**TASK:** Reproduce the lines below verbatim. Pictures are to be omitted.
-=-=-
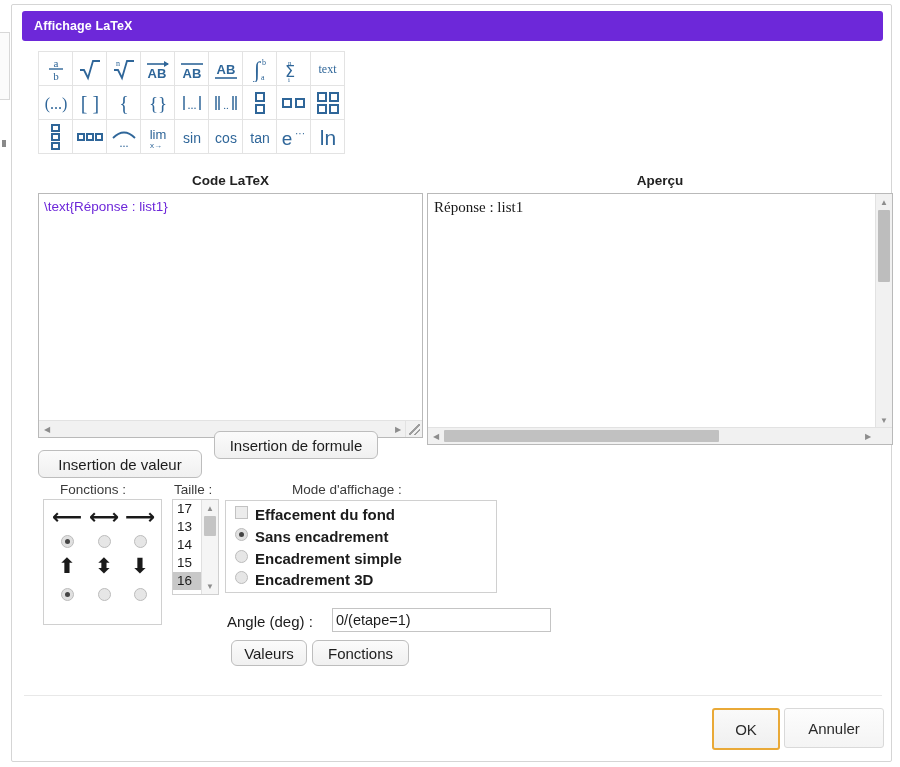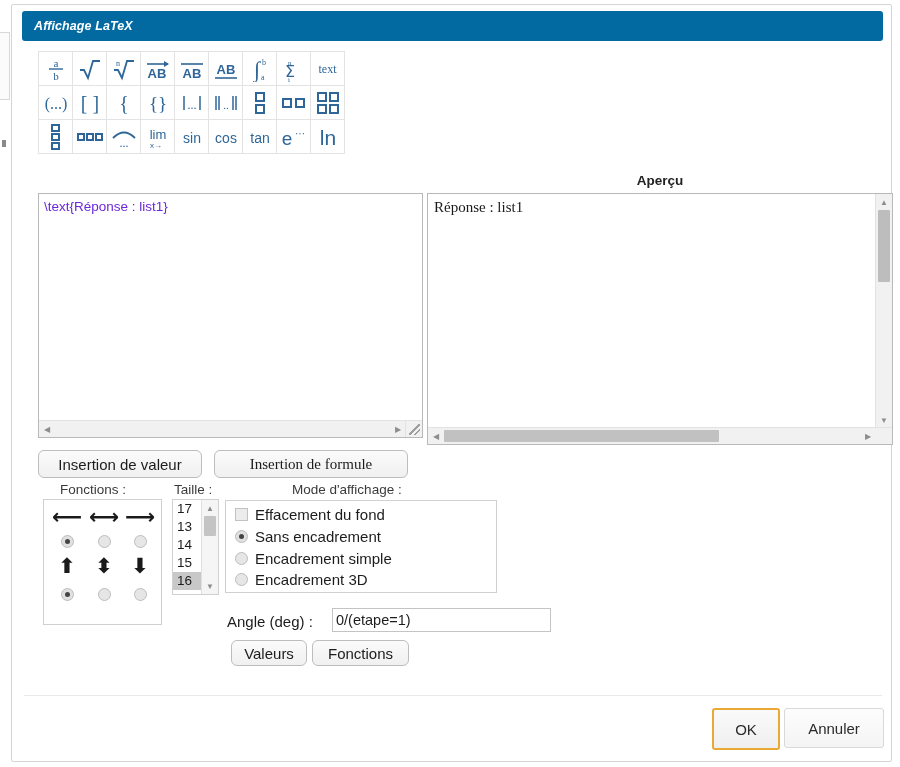--- a/index.html
+++ b/index.html
@@ -18,22 +18,22 @@
   .behind-dot { position:absolute; left:2px; top:140px; width:4px; height:7px; background:#8a8a8a; }
 
   .dialog {
     position: absolute; left: 11px; top: 4px; width: 881px; height: 758px;
     background: #ffffff; border: 1px solid #d5d5d5; border-radius: 2px;
     box-sizing: border-box;
   }
 
   .titlebar {
     position: absolute; left: 10px; top: 6px; width: 861px; height: 30px;
-    background: #0369a1; border-radius: 3px;
-    display: flex; align-items: center; font-style: italic;
+    background: #6d28d9; border-radius: 3px;
+    display: flex; align-items: center;
   }
   .titlebar-text {
     color: #ffffff; font-size: 12.5px; font-weight: bold;
     padding-left: 12px; letter-spacing: 0.1px;
   }
 
   
   .toolbar { position: absolute; left: 26px; top: 46px; }
   .tb-row { display: flex; }
   .tb-btn {
@@ -107,21 +107,21 @@
   
   .btn {
     box-sizing: border-box;
     background: linear-gradient(#fbfbfb,#f0f0f0);
     border: 1px solid #bdbdbd; border-radius: 6px;
     font-size: 15px; color: #1c1c1c; font-family: "Liberation Sans", sans-serif;
     display: inline-flex; align-items: center; justify-content: center;
     cursor: default; user-select: none;
   }
   #btn-insert-value { position:absolute; left:26px; top:445px; width:164px; height:28px; }
-  #btn-insert-formula { position:absolute; left:202px; top:445px; width:194px; height:28px;font-family:Liberation Serif, serif; }
+  #btn-insert-formula { position:absolute; left:202px; top:426px; width:164px; height:28px; }
   #btn-valeurs { position:absolute; left:219px; top:635px; width:76px; height:26px; }
   #btn-fonctions { position:absolute; left:300px; top:635px; width:97px; height:26px; }
 
   
   .grp-title {
     position: absolute; font-size: 13.5px; color: #3a3a3a;
     font-family: "Liberation Sans", sans-serif;
   }
   .grp-box {
     position: absolute; box-sizing: border-box;
@@ -156,22 +156,23 @@
   }
 
   
   .size-list { position:absolute; left:0; top:0; bottom:0; width:30px; overflow:hidden; }
   .size-item { height:18px; line-height:18px; padding-left:4px; font-size:13.5px; color:#1c1c1c; }
   .size-item.sel { background:#c8c8c8; }
 
   
   .mode-row {
     position: absolute; left: 9px; font-size: 15px; color: #1c1c1c;
-    display: flex; align-items: center; gap: 7px;
+    display: flex; gap: 7px;
     font-family: "Liberation Sans", sans-serif;
+    font-weight: bold;
   }
 
   
   #angle-label { position:absolute; left:215px; top:608px; font-size:15px; color:#1c1c1c; }
   #angle-input {
     position:absolute; left:320px; top:603px; width:219px; height:24px; box-sizing:border-box;
     border:1px solid #c4c4c4; background:#ffffff; font-size:14.5px; color:#1c1c1c;
     padding: 0 3px; font-family:"Liberation Sans", sans-serif; line-height:22px;
   }
 
@@ -376,20 +377,21 @@
         </div>
         <div class="tb-btn">
           <svg width="26" height="26" viewBox="0 0 26 26">
               <text x="13" y="21" font-size="21" text-anchor="middle" fill="#2f6699" font-family="Liberation Sans, sans-serif">ln</text>
             </svg>
         </div>
       </div>
 
     </div>
 
+    <div class="col-label" id="label-code">Code LaTeX</div>
     <div class="col-label" id="label-preview">Aperçu</div>
 
     <div class="pane" id="code-pane">
       <div class="code-text">\text{Réponse : list1}</div>
       <div class="sb-h" style="width:100%;">
         <div class="sb-arrow">◀</div>
         <div class="sb-track-h"></div>
         <div class="sb-arrow" style="margin-right:16px;">▶</div>
       </div>
       <div class="resize-grip"></div>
-=-=-
**ANSWER:**
--- a/index.html
+++ b/index.html
@@ -18,22 +18,22 @@
   .behind-dot { position:absolute; left:2px; top:140px; width:4px; height:7px; background:#8a8a8a; }
 
   .dialog {
     position: absolute; left: 11px; top: 4px; width: 881px; height: 758px;
     background: #ffffff; border: 1px solid #d5d5d5; border-radius: 2px;
     box-sizing: border-box;
   }
 
   .titlebar {
     position: absolute; left: 10px; top: 6px; width: 861px; height: 30px;
-    background: #0369a1; border-radius: 3px;
-    display: flex; align-items: center; font-style: italic;
+    background: #6d28d9; border-radius: 3px;
+    display: flex; align-items: center;
   }
   .titlebar-text {
     color: #ffffff; font-size: 12.5px; font-weight: bold;
     padding-left: 12px; letter-spacing: 0.1px;
   }
 
   
   .toolbar { position: absolute; left: 26px; top: 46px; }
   .tb-row { display: flex; }
   .tb-btn {
@@ -107,21 +107,21 @@
   
   .btn {
     box-sizing: border-box;
     background: linear-gradient(#fbfbfb,#f0f0f0);
     border: 1px solid #bdbdbd; border-radius: 6px;
     font-size: 15px; color: #1c1c1c; font-family: "Liberation Sans", sans-serif;
     display: inline-flex; align-items: center; justify-content: center;
     cursor: default; user-select: none;
   }
   #btn-insert-value { position:absolute; left:26px; top:445px; width:164px; height:28px; }
-  #btn-insert-formula { position:absolute; left:202px; top:445px; width:194px; height:28px;font-family:Liberation Serif, serif; }
+  #btn-insert-formula { position:absolute; left:202px; top:426px; width:164px; height:28px; }
   #btn-valeurs { position:absolute; left:219px; top:635px; width:76px; height:26px; }
   #btn-fonctions { position:absolute; left:300px; top:635px; width:97px; height:26px; }
 
   
   .grp-title {
     position: absolute; font-size: 13.5px; color: #3a3a3a;
     font-family: "Liberation Sans", sans-serif;
   }
   .grp-box {
     position: absolute; box-sizing: border-box;
@@ -156,22 +156,23 @@
   }
 
   
   .size-list { position:absolute; left:0; top:0; bottom:0; width:30px; overflow:hidden; }
   .size-item { height:18px; line-height:18px; padding-left:4px; font-size:13.5px; color:#1c1c1c; }
   .size-item.sel { background:#c8c8c8; }
 
   
   .mode-row {
     position: absolute; left: 9px; font-size: 15px; color: #1c1c1c;
-    display: flex; align-items: center; gap: 7px;
+    display: flex; gap: 7px;
     font-family: "Liberation Sans", sans-serif;
+    font-weight: bold;
   }
 
   
   #angle-label { position:absolute; left:215px; top:608px; font-size:15px; color:#1c1c1c; }
   #angle-input {
     position:absolute; left:320px; top:603px; width:219px; height:24px; box-sizing:border-box;
     border:1px solid #c4c4c4; background:#ffffff; font-size:14.5px; color:#1c1c1c;
     padding: 0 3px; font-family:"Liberation Sans", sans-serif; line-height:22px;
   }
 
@@ -376,20 +377,21 @@
         </div>
         <div class="tb-btn">
           <svg width="26" height="26" viewBox="0 0 26 26">
               <text x="13" y="21" font-size="21" text-anchor="middle" fill="#2f6699" font-family="Liberation Sans, sans-serif">ln</text>
             </svg>
         </div>
       </div>
 
     </div>
 
+    <div class="col-label" id="label-code">Code LaTeX</div>
     <div class="col-label" id="label-preview">Aperçu</div>
 
     <div class="pane" id="code-pane">
       <div class="code-text">\text{Réponse : list1}</div>
       <div class="sb-h" style="width:100%;">
         <div class="sb-arrow">◀</div>
         <div class="sb-track-h"></div>
         <div class="sb-arrow" style="margin-right:16px;">▶</div>
       </div>
       <div class="resize-grip"></div>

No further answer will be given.